Bibir Pecah-Pecah, Tanda Masalah Kesehatan?
- 03 Mar 2026 16:53 WIB
- Bengkulu
RRI.CO.ID, Bengkulu - Bibir pecah-pecah sering dianggap sepele karena kerap dikaitkan dengan cuaca panas atau kurang minum. Namun dalam kondisi tertentu, bibir kering dan retak bisa menjadi sinyal adanya gangguan kesehatan.
Secara umum, penyebab paling sering adalah dehidrasi dan paparan udara kering. American Academy of Dermatology menjelaskan bahwa bibir tidak memiliki kelenjar minyak seperti kulit lainnya sehingga lebih mudah kehilangan kelembapan.
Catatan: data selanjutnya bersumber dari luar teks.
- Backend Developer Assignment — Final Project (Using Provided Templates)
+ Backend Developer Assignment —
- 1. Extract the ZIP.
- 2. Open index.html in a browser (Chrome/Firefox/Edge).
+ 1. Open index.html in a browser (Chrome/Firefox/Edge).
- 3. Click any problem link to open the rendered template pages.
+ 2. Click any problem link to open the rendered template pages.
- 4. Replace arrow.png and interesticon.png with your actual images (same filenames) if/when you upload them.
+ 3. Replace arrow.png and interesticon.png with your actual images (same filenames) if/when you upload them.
Selain faktor lingkungan, kekurangan nutrisi juga dapat berperan. National Health Service (NHS) Inggris menyebutkan bahwa defisiensi vitamin B, zat besi, atau zinc dapat memicu bibir pecah-pecah dan luka di sudut bibir.
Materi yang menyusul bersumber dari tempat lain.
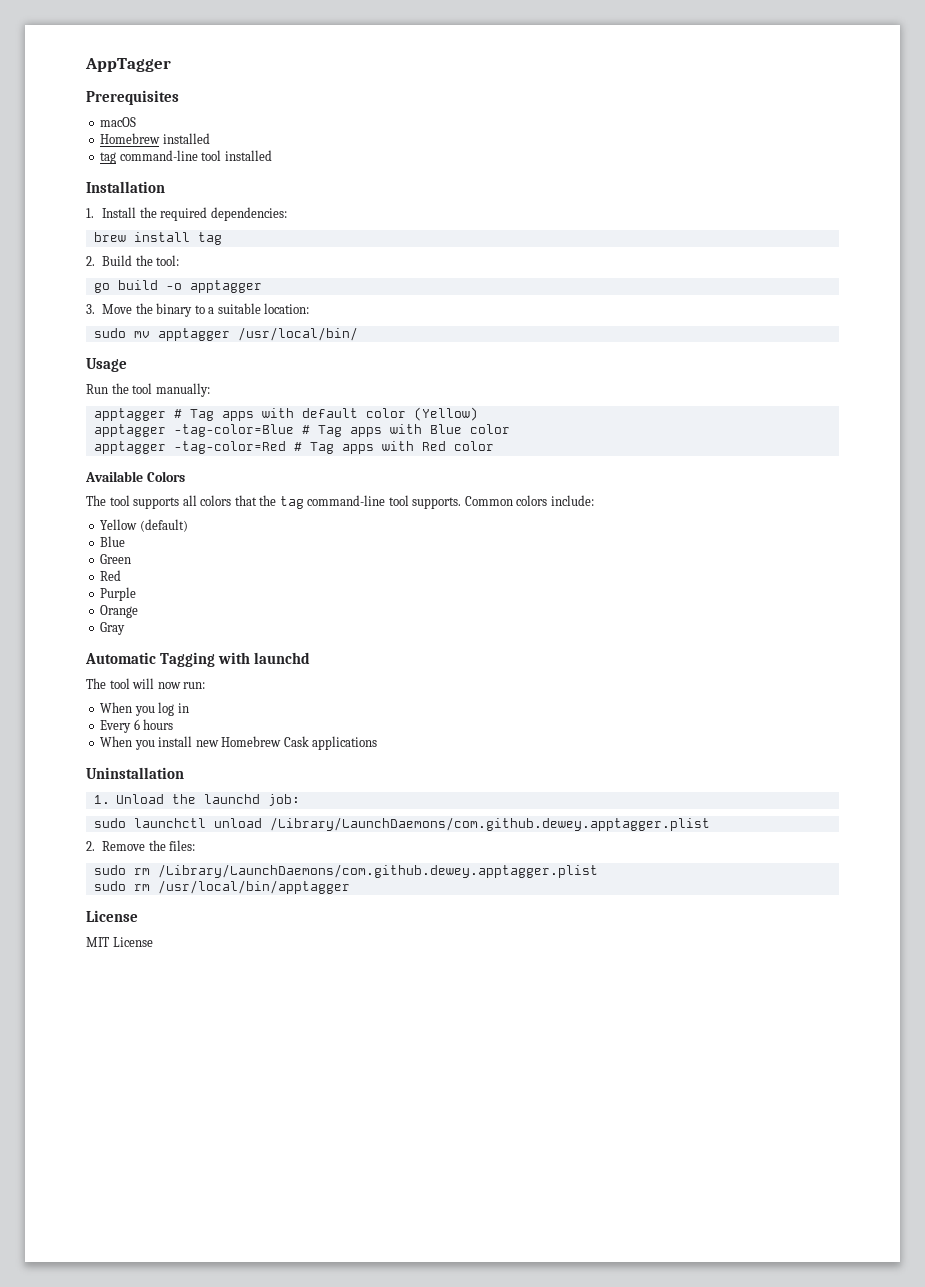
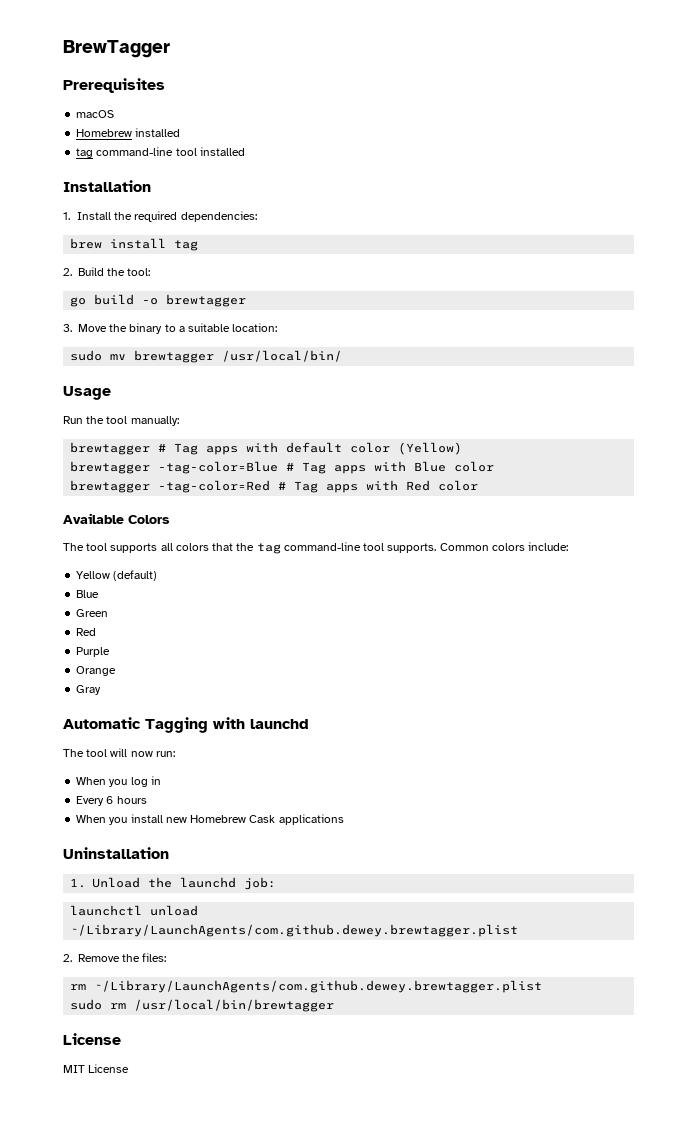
- AppTagger
+ BrewTagger
- go build -o apptagger
+ go build -o brewtagger
- sudo mv apptagger /usr/local/bin/
+ sudo mv brewtagger /usr/local/bin/
- apptagger # Tag apps with default color (Yellow)
+ brewtagger # Tag apps with default color (Yellow)
- apptagger -tag-color=Blue # Tag apps with Blue color
+ brewtagger -tag-color=Blue # Tag apps with Blue color
- apptagger -tag-color=Red # Tag apps with Red color
+ brewtagger -tag-color=Red # Tag apps with Red color
- sudo launchctl unload /Library/LaunchDaemons/com.github.dewey.apptagger.plist
+ launchctl unload ~/Library/LaunchAgents/com.github.dewey.brewtagger.plist
- sudo rm /Library/LaunchDaemons/com.github.dewey.apptagger.plist
- sudo rm /usr/local/bin/apptagger
+ rm ~/Library/LaunchAgents/com.github.dewey.brewtagger.plist
+ sudo rm /usr/local/bin/brewtagger

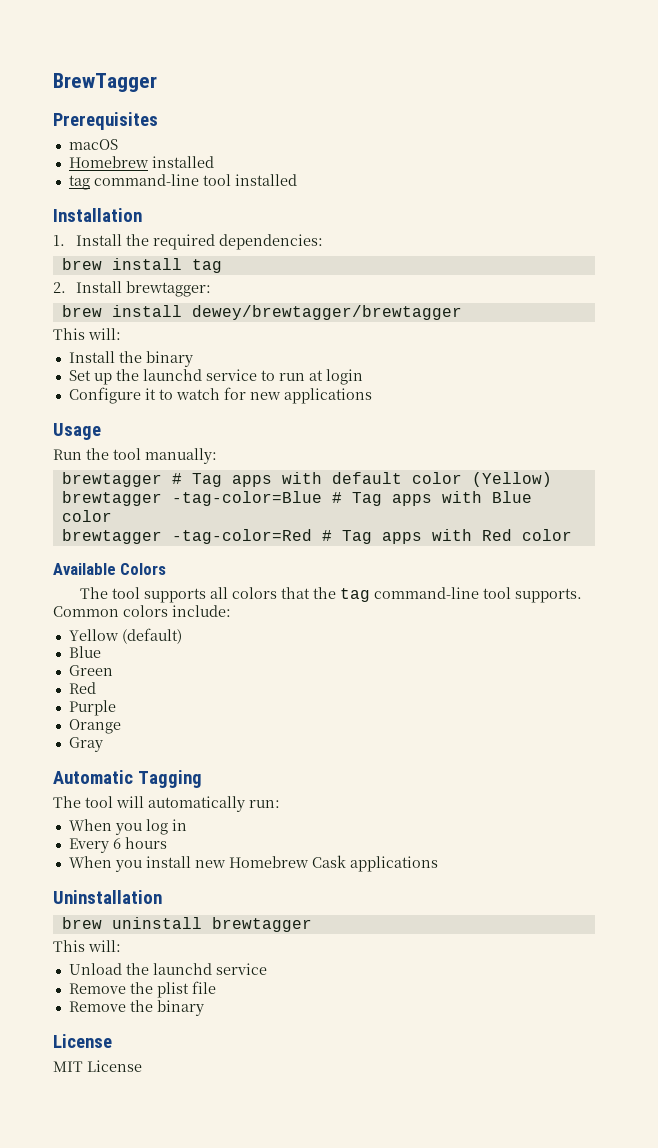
- 2. Build the tool:
- go build -o brewtagger
- 3. Move the binary to a suitable location:
- sudo mv brewtagger /usr/local/bin/
+ 2. Install brewtagger:
+ brew install dewey/brewtagger/brewtagger
+ This will:
+ Install the binary
+ Set up the launchd service to run at login
+ Configure it to watch for new applications
- Automatic Tagging with launchd
+ Automatic Tagging
- The tool will now run:
+ The tool will automatically run:
- 1. Unload the launchd job:
- launchctl unload ~/Library/LaunchAgents/com.github.dewey.brewtagger.plist
- 2. Remove the files:
- rm ~/Library/LaunchAgents/com.github.dewey.brewtagger.plist
- sudo rm /usr/local/bin/brewtagger
+ brew uninstall brewtagger
+ This will:
+ Unload the launchd service
+ Remove the plist file
+ Remove the binary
Kondisi yang dikenal sebagai angular cheilitis juga kerap menyebabkan sudut bibir meradang dan nyeri. Gangguan ini dapat dipicu infeksi jamur atau bakteri, terutama pada orang dengan daya tahan tubuh rendah.
Dikutip dari laman Mayo Clinic pada Selasa, 3 Maret 2026, bibir yang terus-menerus kering dan pecah bisa berkaitan dengan kebiasaan menjilat bibir. Air liur justru mempercepat penguapan dan membuat bibir semakin kering.
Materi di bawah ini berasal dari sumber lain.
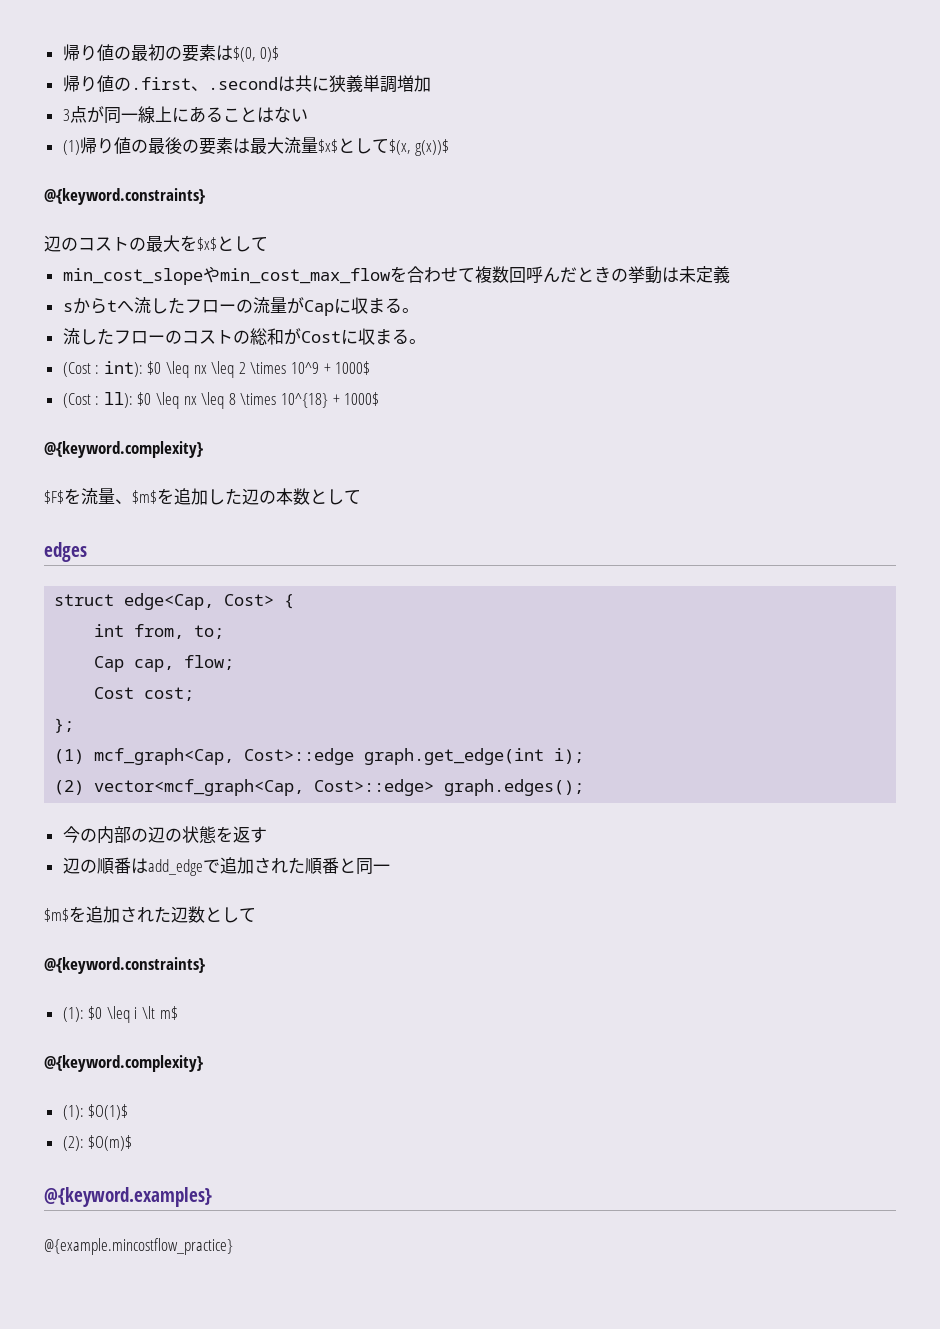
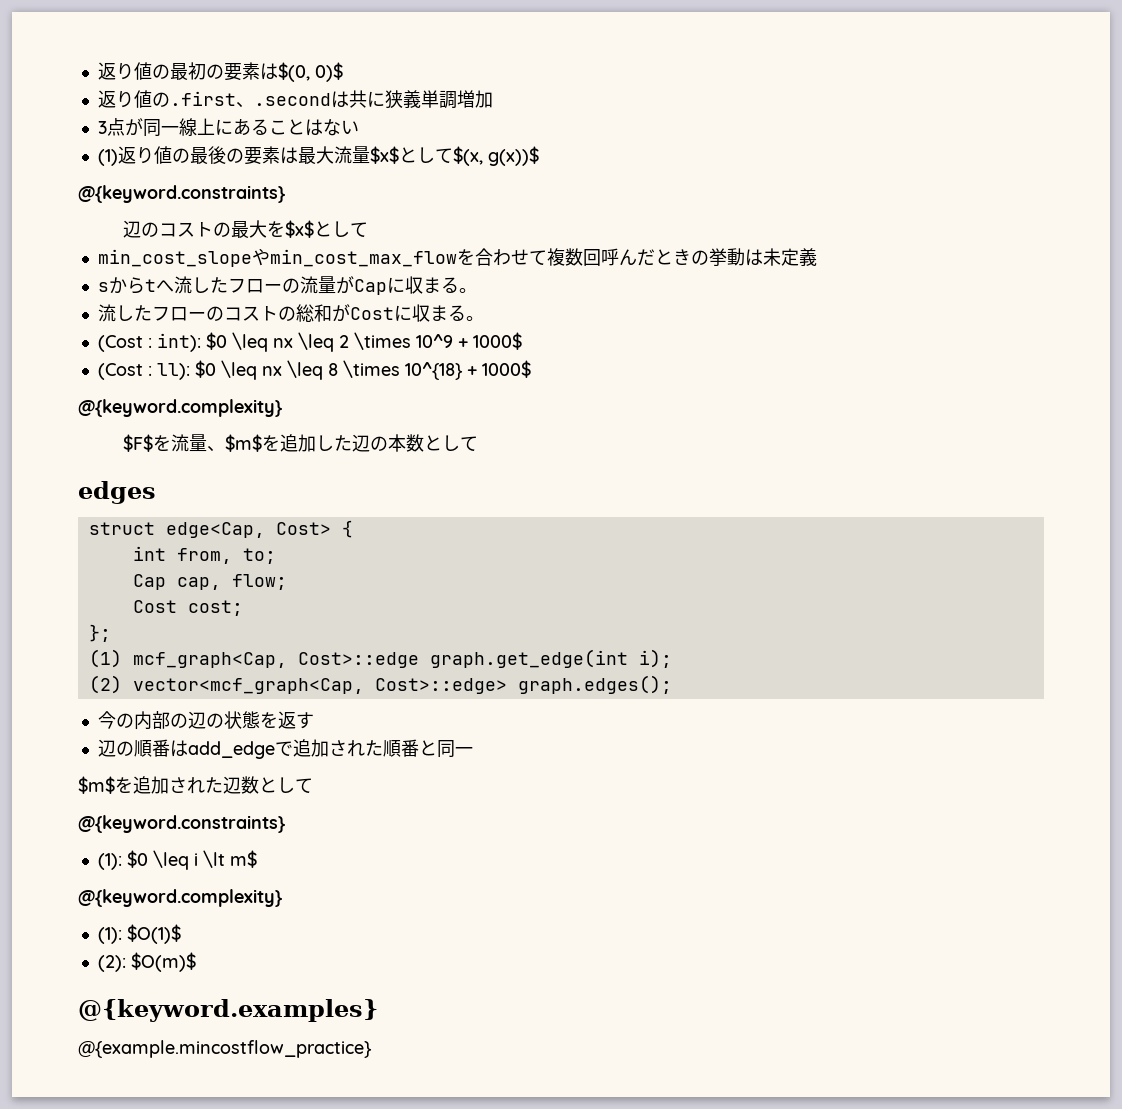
- 帰り値の最初の要素は$(0, 0)$
+ 返り値の最初の要素は$(0, 0)$
- 帰り値の.first、.secondは共に狭義単調増加
+ 返り値の.first、.secondは共に狭義単調増加
- (1)帰り値の最後の要素は最大流量$x$として$(x, g(x))$
+ (1)返り値の最後の要素は最大流量$x$として$(x, g(x))$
Pada sebagian kasus, bibir pecah-pecah juga dikaitkan dengan alergi terhadap produk kosmetik atau pasta gigi. Reaksi ini biasanya disertai rasa gatal, kemerahan, atau sensasi terbakar.
Karena itu, penting membedakan antara bibir kering biasa dan yang berkaitan dengan gangguan kesehatan. Jika kondisi tidak membaik setelah perawatan sederhana atau disertai gejala lain, pemeriksaan ke tenaga medis menjadi langkah yang bijak.